- [WHAT IS BEING ASKED]
Down to the last line, retype each line of the entries exactly, starting with the one that contains "- fhirPatientCreate".

PROVIDED ENTRIES START

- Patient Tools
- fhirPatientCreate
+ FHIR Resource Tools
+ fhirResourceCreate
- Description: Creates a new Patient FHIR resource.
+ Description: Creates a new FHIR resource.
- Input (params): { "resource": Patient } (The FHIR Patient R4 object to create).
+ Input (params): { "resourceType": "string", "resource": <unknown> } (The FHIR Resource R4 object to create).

PROVIDED ENTRIES END

- [ANSWER TO THIS TASK]
- fhirPatientCreate
+ FHIR Resource Tools
+ fhirResourceCreate
- Description: Creates a new Patient FHIR resource.
+ Description: Creates a new FHIR resource.
- Input (params): { "resource": Patient } (The FHIR Patient R4 object to create).
+ Input (params): { "resourceType": "string", "resource": <unknown> } (The FHIR Resource R4 object to create).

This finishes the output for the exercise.